Most of us have probably flown on an airline in our lives, some more than others, but the one thing that overarches every flight is the incredibly high cost. Flying is definitely getting cheaper, but it still can cost an arm and a leg to travel to your destination. Finding flights for less than US$100 can be close to impossible if you want to travel more than 100 miles, and many longer distance flights can go upwards of US$1,000. Have you sat down to think about just why you have to pay so much to ride on an airplane? As it turns out, the airlines don't actually make that much profit on those bargain tickets. Check out the cost of your ticket broken down, and it adds up fast.
You may think that paying US$300 for that flight cross country is a rip-off, but almost all of your ticket price goes to paying off fees, labor, and taxes. The biggest portions of your ticket prices go to pay off airport fees, taxes, and even paying off the initial investment of the airplane. An Airbus A320 costs the airline around US$107 million to purchase, and when that is broken down to the number of passengers it can hold, it's about 12 dollars per person, per flight.

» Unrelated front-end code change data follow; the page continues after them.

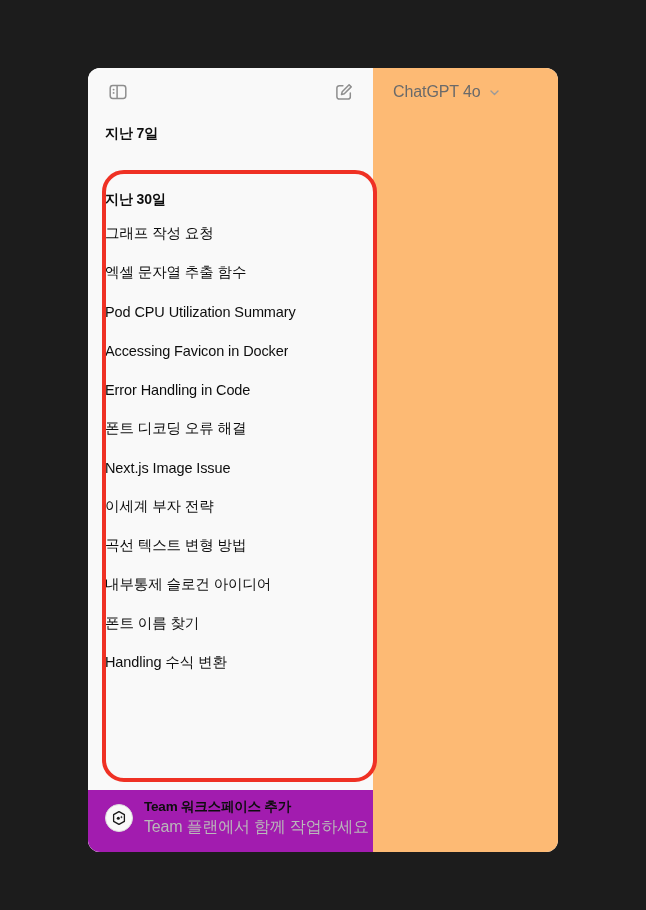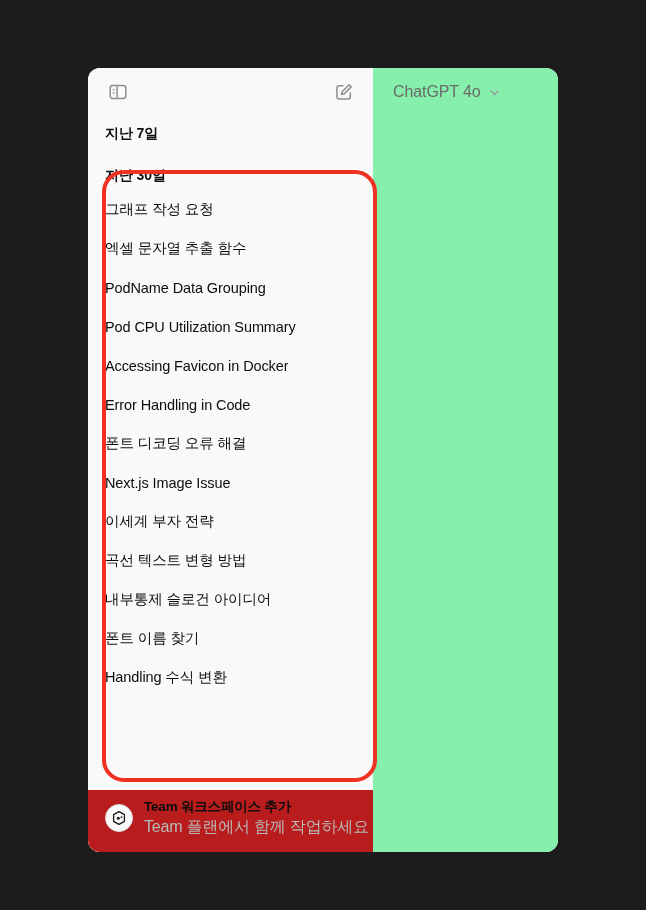"ChatGPT 4o" #main-pane { background: #86efac -> #fdba74 }
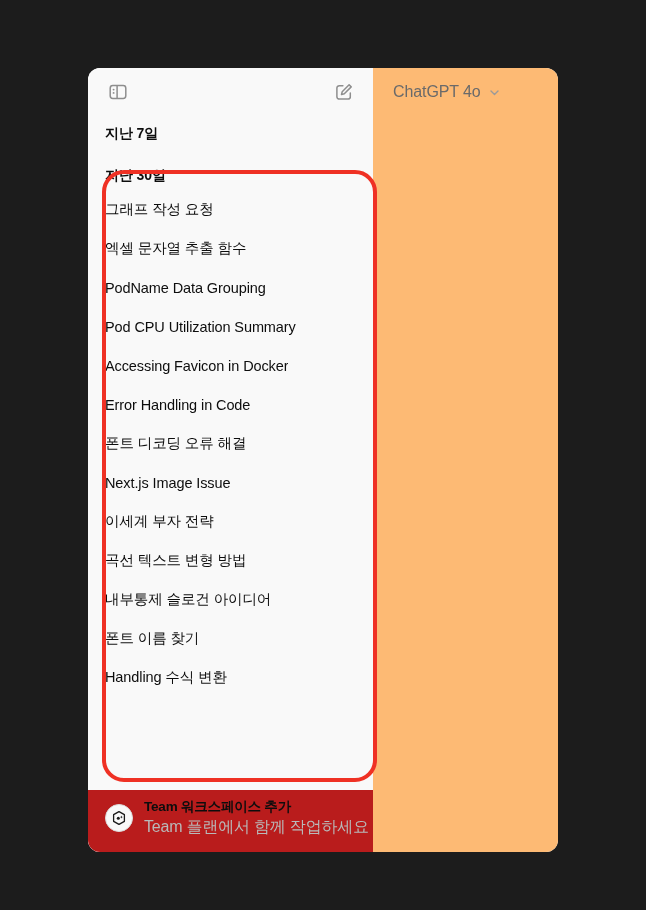"지난 30일" #group-30days-header { margin-top: 24px -> 48px }
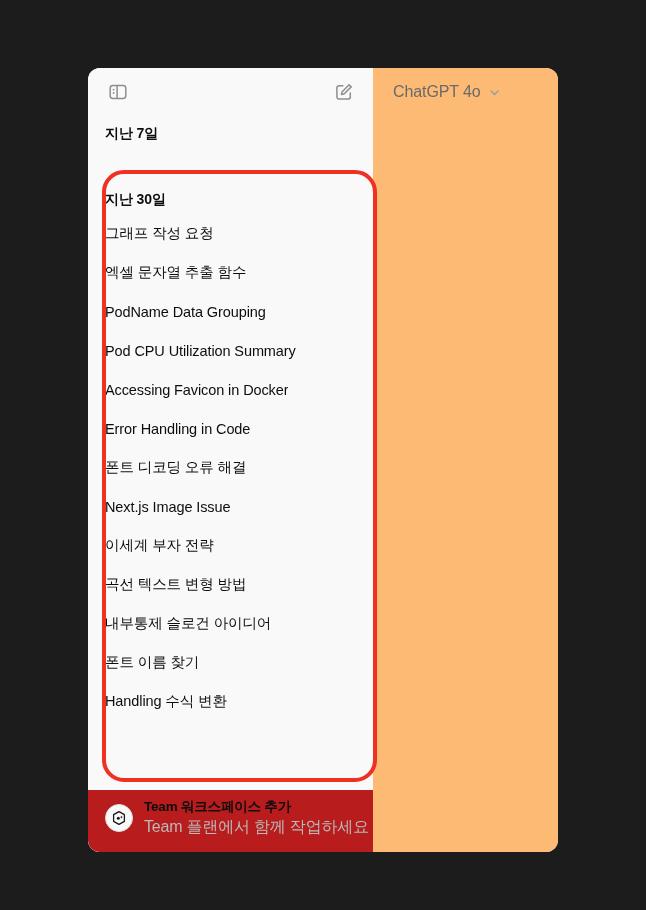"PodName Data Grouping" li.chat-item { html: <li> <span>PodName Data Grouping</span> </li> -> none }
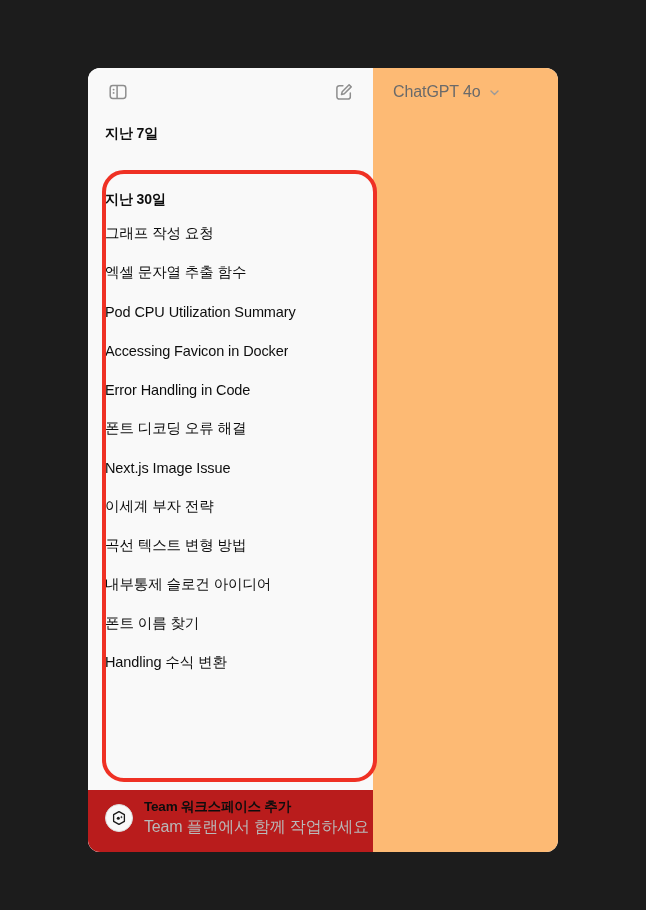"Team 워크스페이스 추가" #sidebar-footer { background: #b91c1c -> #a21caf }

[Image Source: Wendover Productions]
It's not so much that the airlines are ripping you off, although that's not to say they don't, it's that flying is just really expensive. Flying is getting cheaper, and in many areas, it is the cheapest form of transportation. Many still opt to drive, but when you factor in maintenance costs and time, flying usually beats it out. It is likely, however, that the airline industry will be shaken up with the implementation of the hyperloop, or even self-driving cars. Who knows, the future of transportation could look a lot more 'grounded' in a few years.